GitHubSlack

Post GitHub pull request alerts to Slack

A GitHub + Slack agent flow

A pull request that sits unreviewed for two days is usually a pull request nobody noticed. This recipe puts your agent in charge of the noticing. It lists the open PRs on a repo with GitHub's list_pull_requests, filters for the ones still waiting on a human, and posts a short digest into a Slack channel with conversations_add_message. The review queue then shows up where your team already talks, instead of in a tab someone has to remember to open. Because the GitHub server answers a request rather than streaming events, the agent checks on the schedule you give it, and you set how loud it gets: a ping per new PR, or one morning summary of everything still open.

The flow

GitHublist_pull_requests

Lists pull requests in a repository with filters.
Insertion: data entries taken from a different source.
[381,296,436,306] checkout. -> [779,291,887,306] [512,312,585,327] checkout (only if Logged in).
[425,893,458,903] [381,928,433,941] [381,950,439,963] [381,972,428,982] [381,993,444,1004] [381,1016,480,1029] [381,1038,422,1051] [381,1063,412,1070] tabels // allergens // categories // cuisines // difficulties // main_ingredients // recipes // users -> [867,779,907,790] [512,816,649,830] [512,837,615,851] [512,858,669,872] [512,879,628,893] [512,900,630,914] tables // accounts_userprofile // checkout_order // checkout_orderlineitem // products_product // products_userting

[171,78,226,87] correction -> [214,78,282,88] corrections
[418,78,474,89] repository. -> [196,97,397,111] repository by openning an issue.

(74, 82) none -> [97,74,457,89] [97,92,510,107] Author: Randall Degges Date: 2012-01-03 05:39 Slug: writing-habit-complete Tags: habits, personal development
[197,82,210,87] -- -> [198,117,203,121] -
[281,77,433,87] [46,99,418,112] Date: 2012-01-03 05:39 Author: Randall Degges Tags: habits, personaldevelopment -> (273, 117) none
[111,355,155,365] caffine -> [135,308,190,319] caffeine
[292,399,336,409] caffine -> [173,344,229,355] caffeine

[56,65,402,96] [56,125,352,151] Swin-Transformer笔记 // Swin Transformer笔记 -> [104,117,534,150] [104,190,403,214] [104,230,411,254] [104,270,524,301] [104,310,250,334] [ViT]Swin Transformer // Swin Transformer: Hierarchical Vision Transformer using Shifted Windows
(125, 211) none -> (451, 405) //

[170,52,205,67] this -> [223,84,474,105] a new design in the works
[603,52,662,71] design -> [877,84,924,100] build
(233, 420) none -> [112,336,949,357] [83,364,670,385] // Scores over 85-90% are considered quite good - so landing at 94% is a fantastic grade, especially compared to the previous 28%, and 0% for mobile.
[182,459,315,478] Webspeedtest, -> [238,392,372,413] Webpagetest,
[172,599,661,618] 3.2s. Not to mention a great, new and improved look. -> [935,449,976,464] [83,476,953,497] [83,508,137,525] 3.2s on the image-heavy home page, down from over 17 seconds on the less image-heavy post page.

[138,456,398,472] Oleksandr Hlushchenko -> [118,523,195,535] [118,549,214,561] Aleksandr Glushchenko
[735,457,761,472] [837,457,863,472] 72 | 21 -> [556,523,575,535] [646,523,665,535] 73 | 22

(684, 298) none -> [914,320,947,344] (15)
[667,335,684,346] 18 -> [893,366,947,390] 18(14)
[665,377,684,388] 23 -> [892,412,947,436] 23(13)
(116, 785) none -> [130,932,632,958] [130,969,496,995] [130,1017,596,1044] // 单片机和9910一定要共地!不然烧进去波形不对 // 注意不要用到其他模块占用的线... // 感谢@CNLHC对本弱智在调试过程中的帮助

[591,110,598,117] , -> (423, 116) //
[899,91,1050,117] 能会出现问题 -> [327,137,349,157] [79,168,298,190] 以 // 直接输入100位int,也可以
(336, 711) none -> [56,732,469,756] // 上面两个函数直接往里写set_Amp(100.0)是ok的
Slackconversations_add_message

Posts a message to a public channel, private channel, or DM.

Step by step

  1. Pick the repo and the channel

    Tell the agent which repository to watch and which channel gets the alerts, plus what needs review means for you: no reviewer assigned yet, or open past the age you care about. Both come straight off the list, where approval state does not.

  2. List what's open

    The agent calls list_pull_requests with a state filter and reads back the open PRs, their authors, and how long each has waited.

  3. Post the digest

    It formats one line per PR with title, author, and link, then sends the message to your channel with conversations_add_message.

Tell your agent

Every weekday at 9am, list the open pull requests on acme/api that have no reviewer assigned, and post them to #eng-reviews as a short list with title, author, age, and link. Skip drafts.

Setup

This flow needs both servers connected to your agent. Follow each install guide:

Worth knowing

  • conversations_add_message ships disabled by default on Slack's server. Turn it on, or the agent can read Slack but not post to it.
  • list_pull_requests returns drafts alongside ready PRs. Filter them out in the prompt unless you want drafts in the digest.
  • GitHub paginates its results. For a busy repo, tell the agent to read every page before it counts what's open, or the digest will run short.

Questions

Can it alert on a single new PR instead of a digest?
Yes. Run the agent more often and have it post one message per PR it hasn't seen, keeping a short list of the IDs it already announced so it doesn't repeat.
Does it need write access to GitHub?
No. It only reads with list_pull_requests, so a read-scoped token covers the GitHub side. The writing happens in Slack.
Why not use GitHub's own Slack app?
You can. This version earns its place when you want the agent to filter or summarize first, for example only PRs touching a directory you own, rather than every event on the repo.